Abrí los ojos en la camilla. Lo recuerdo como en las películas, un camino largo de techos descascarados y luces blancas de tubo.
Dormí
durante no se cuantos días. No entiendo nada, lo único que sé es que el
enfermero del turno noche definitivamente no es mi amigo.
A la mañana alguien me saca al sol, como si yo fuera una sabana para secar, y me sientan
en un banco por el cual no me tengo que pelear. Una tipa se me sienta
al lado y, aunque ya esta grande, juega con muñecas, yo me miro y
quiero jugar con las mías, pero no me dejan.

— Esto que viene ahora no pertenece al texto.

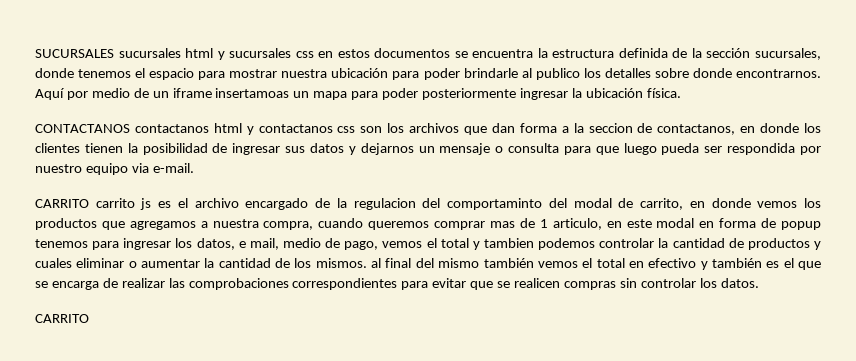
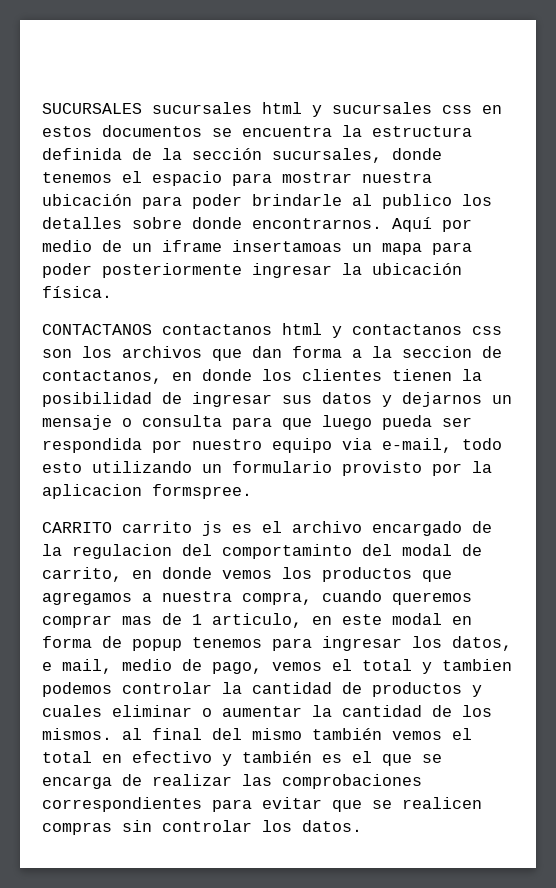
- CONTACTANOS contactanos html y contactanos css son los archivos que dan forma a la seccion de contactanos, en donde los clientes tienen la posibilidad de ingresar sus datos y dejarnos un mensaje o consulta para que luego pueda ser respondida por nuestro equipo via e-mail.
+ CONTACTANOS contactanos html y contactanos css son los archivos que dan forma a la seccion de contactanos, en donde los clientes tienen la posibilidad de ingresar sus datos y dejarnos un mensaje o consulta para que luego pueda ser respondida por nuestro equipo via e-mail, todo esto utilizando un formulario provisto por la aplicacion formspree.
  CARRITO carrito js es el archivo encargado de la regulacion del comportaminto del modal de carrito, en donde vemos los productos que agregamos a nuestra compra, cuando queremos comprar mas de 1 articulo, en este modal en forma de popup tenemos para ingresar los datos, e mail, medio de pago, vemos el total y tambien podemos controlar la cantidad de productos y cuales eliminar o aumentar la cantidad de los mismos. al final del mismo también vemos el total en efectivo y también es el que se encarga de realizar las comprobaciones correspondientes para evitar que se realicen compras sin controlar los datos.
- CARRITO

Hay otra cosa que si sé; las paredes son altas, muy altas.
Mamá
me viene a visitar aveces, no me trae comida ni cigarros, en cambio, me
trae penas, dolores que pican y molestan como la san puta!y ahora me
duelen las uñas, me duelen los dedos, la cara, me duelen las puntas de
los pelos.¡ me duele! me duele hasta el pinchazo y ahora ya no duele
más.
Ya me canse de hablar, acá nunca te escuchan y si pueden
tampoco te miran. Y aunque les digo que prefiero no tener visitas, mamá
sigue viniendo y con ella siempre es lo mismo.
Estoy muy cansada.
Anoche
volvió el enfermero, Me mostró una soga, me dijo que si me porto bien
me la va a dar para que salga a dar un paseo saltando las paredes altas.
Yo no le creo, ya se que miente. No me va a dejar salir.
Pero la soga es de verdad y cuando se descuide me voy ir y él también.